Integrating a Knowledge-based WSD system into a Corpus-based WSD system

In this case, we used only the domain heuristic to improve ME because this information can be added directly as domain features. The problem of data sparseness from which a WSD system based on features suffers could be increased by the fine-grained sense distinctions provided by WordNet. On the contrary, the domain information significantly reduces the word polysemy (i.e., the number of categories for a word is generally lower than the number of senses for the word) and the results obtained by this heuristic have better precision than those obtained by the whole SM method, which in turn obtain better recall.

As shown in subsection 3.1.7, the domain heuristic can annotate word senses characterized by their domains. Thus, these domains will be used as an additional type of features for ME in a context window of $\pm1$, $\pm2$, and $\pm3$ from the target word. In addition, the three more relevant domains were calculated also for each context and incorporated to the training in the form of features.

This experiment was also carried out on the English lexical-sample task data from SENSEVAL-2, and ME was used to generate two groups of classifiers from the training data.

The first group of classifiers used the corpus without information of domains; the second, having previously been domain disambiguated with SM, incorporating the domain label of adjacent nouns, and the three more relevant domains to the context. That is, providing to the classifier a richer set of features (adding the domain features). However, in this case, we did not perform any feature selection.

The test data was disambiguated by ME twice, with and without SM domain labelling, using $0lWsbcpdm$ (see Figure 9) as the common set of features in order to perform the comparison. The results of the experiment are shown in Table 16.

Table 16: Precision Results Using ME to Disambiguate Words, With and Without Domains (recall and precision values are equal)
Target words Without domains With domains Improvement


0.667 0.778 0.111
authority 0.600 0.700 0.100
bar 0.625 0.615 -0.010
bum 0.865 0.919 0.054
chair 0.898 0.898
channel 0.567 0.597 0.030
child 0.661 0.695 0.034
church 0.560 0.600 0.040
circuit 0.408 0.388 -0.020
day 0.676 0.669 -0.007
detention 0.909 0.909
dyke 0.800 0.800
facility 0.429 0.500 0.071
fatigue 0.850 0.850
feeling 0.708 0.688 -0.021
grip 0.540 0.620 0.080
hearth 0.759 0.793 0.034
holiday 1.000 0.957 -0.043
lady 0.900 0.900
material 0.534 0.552 0.017
mouth 0.569 0.588 0.020
nation 0.720 0.720
nature 0.459 0.459
post 0.463 0.512 0.049
restraint 0.516 0.452 -0.065
sense 0.676 0.622 -0.054
spade 0.765 0.882 0.118
stress 0.378 0.378
yew 0.792 0.792
All 0.649 0.669 0.020

The table shows that 7 out of 29 nouns obtained worse results when using the domains, whereas 13 obtained better results. Although, in this case, we only obtained a very small improvement in terms of precision (2%)7.
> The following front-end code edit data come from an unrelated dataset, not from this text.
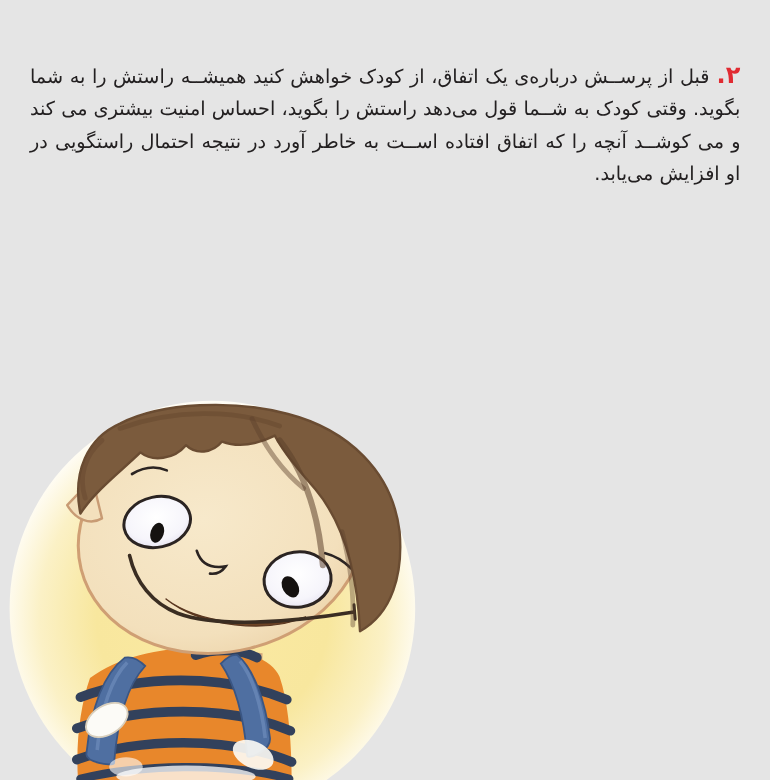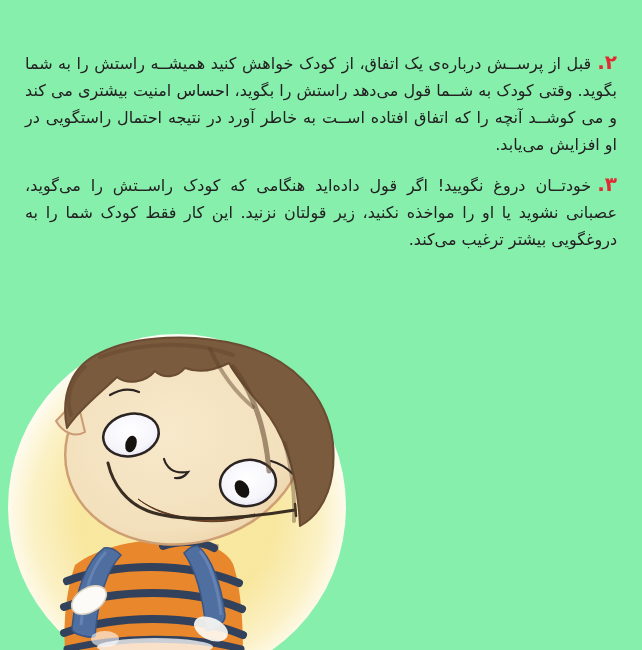--- a/index.html
+++ b/index.html
@@ -10,7 +10,7 @@
     position:relative;
   }
   .page{
-    position:absolute;inset:0;background:#86efac;padding-left:30px;
+    position:absolute;inset:0;background:#e5e5e5;padding-left:30px;
   }
   .content{
     position:absolute;

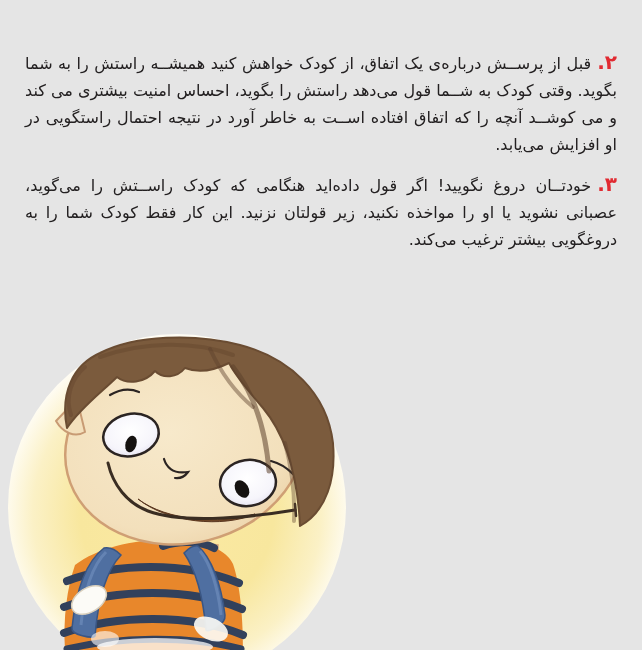--- a/index.html
+++ b/index.html
@@ -40,7 +40,6 @@
 
   <div class="content">
     <p class="tip"><span class="num">۲.</span><span>قبل از پرســش درباره‌ی یک اتفاق، از کودک خواهش کنید همیشــه راستش را به شما بگوید. وقتی کودک به شــما قول می‌دهد راستش را بگوید، احساس امنیت بیشتری می کند و می کوشــد آنچه را که اتفاق افتاده اســت به خاطر آورد در نتیجه احتمال راستگویی در او افزایش می‌یابد.</span></p>
-    <p class="tip"><span class="num">۳.</span><span>خودتــان دروغ نگویید! اگر قول داده‌اید هنگامی که کودک راســتش را می‌گوید، عصبانی نشوید یا او را مواخذه نکنید، زیر قولتان نزنید. این کار فقط کودک شما را به دروغگویی بیشتر ترغیب می‌کند.</span></p>
   </div>
 
   <svg class="illustration" viewBox="0 0 350 317" xmlns="http://www.w3.org/2000/svg" aria-hidden="true">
We obtained important conclusions about the relevance of domain information for each word. In general, the larger improvements appear for those words having well-differentiated domains (spade, authority). Conversely, the word stress with most senses belonging to the FACTOTUM domain do not improves at all. For example, for spade, art and authority (with an accuracy improvement over 10%) domain data seems to be an important source of knowledge with information that is not captured by other types of features. For those words for which precision decrease up to 6.5%, domain information is confusing. Three reasons can be exposed in order to explain this behavior: there is not a clear domain in the examples or they do not represent correctly the context, domains do not differentiate appropriately the senses, or the number of training examples is too low to perform a valid assessment. A cross-validation testing, if more examples were available, could be appropriate to perform a domain tuning for each word in order to determine which words must use this preprocess and which not.

Nevertheless, the experiment empirically demonstrates that a knowledge-based method, such as the domain heuristic, can be integrated successfully into a corpus-based system, such as maximum entropy, to obtain a small improvement.


... (2\%)7
This difference proves to be statistically significant when applying the test of the corrected difference of two proportions [DietterichDietterich1998,Snedecor CochranSnedecor Cochran1989]